In fact, this ability to up-sell (parents with money left in their accounts are offered the chance to donate to the camp scholarship account) has really added to the overall health of the camp. As Brown says, “Those $5 to $10 rollovers really add up.”
Vendor Choices
There are several companies that offer camp management solutions (check out the Camp Business Online Buyer’s Guide, www.camp-business.com, for a complete list and links to Web sites and/or e-mail addresses), but according to Brown, the keys to making a good choice are system latitude, system flexibility and customer service.
Brown chose CAMPWISE after a lengthy interview process. She asked lots of questions, test drove the system, visited the office and ultimately decided her personality meshed well with that of the folks at RecSoft.

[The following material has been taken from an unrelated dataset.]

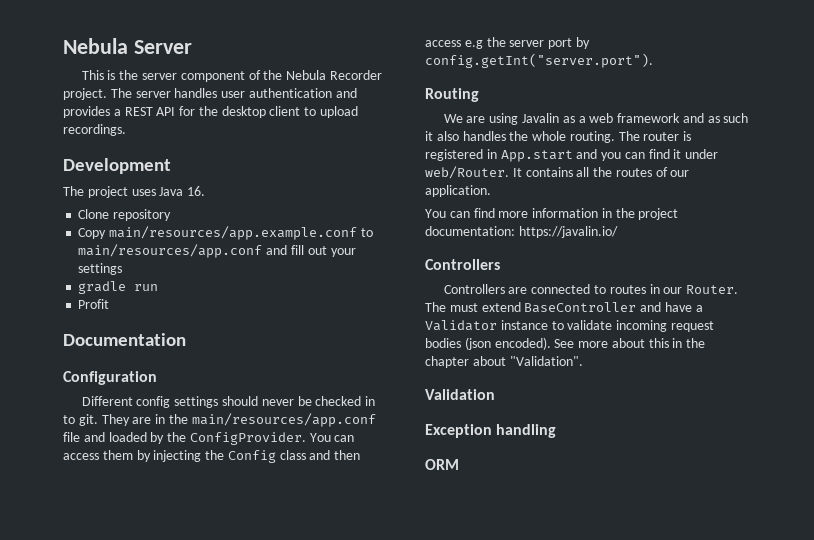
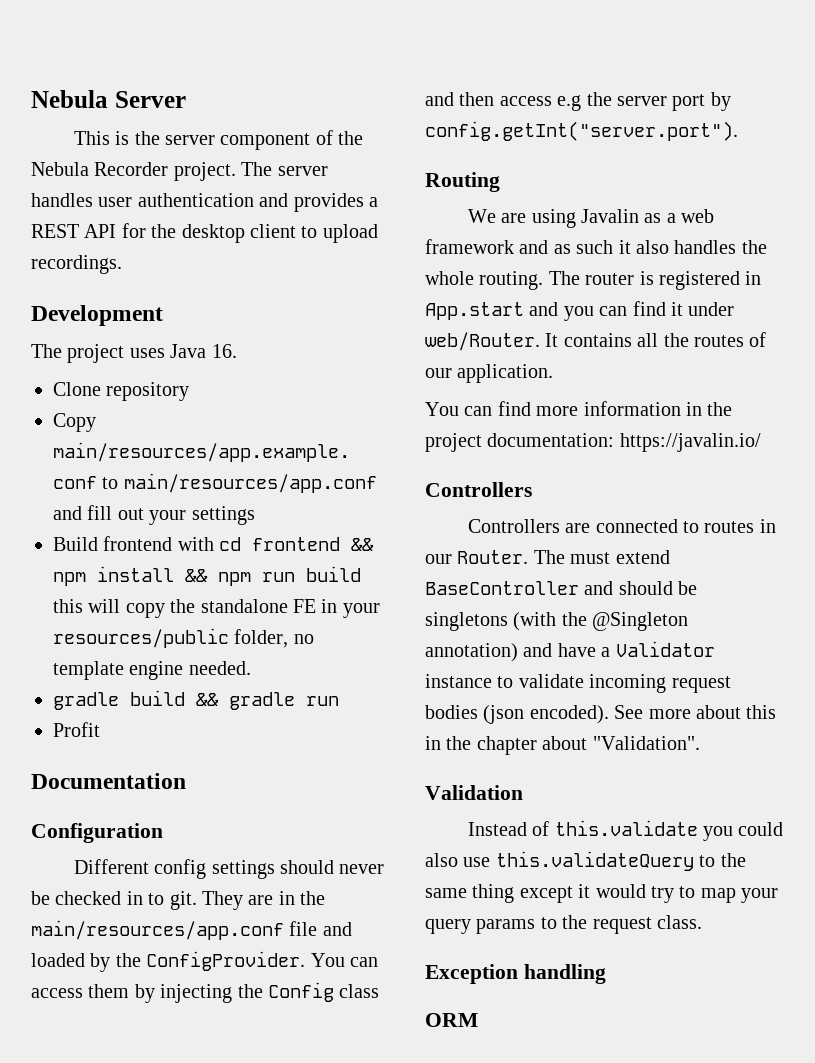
(123, 269) none -> [53,536,375,551] [53,566,361,586] [53,599,380,618] [53,628,314,648] [53,661,251,680] [53,690,219,710] Build frontend with cd frontend && npm install && npm run build this will copy the standalone FE in your resources/public folder, no template engine needed. // gradle build &&
(662, 307) none -> [618,581,698,595] [425,612,689,631] [425,643,553,662] should be singletons (with the @Singleton annotation) and
(495, 394) none -> [467,820,784,841] [425,851,746,871] [425,884,779,903] [425,915,702,934] // Instead of this.validate you could also use this.validateQuery to the same thing except it would try to map your query params to the request class.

“They did (and do) an exceptional job of listening to our needs. When we call them, they are there. They respond quickly. For example, we recently had a staff turn-over. RecSoft came here and spent two days training our new staff on their system.”
Brown notes that there are many programs out there, many of which offer similar functionality. Her advice is to detail your camp’s need, ask lots of questions of all potential vendors, and work to determine if it is the kind of company you can work closely with.
As Brown says, “How they service your account, how they view is critical.”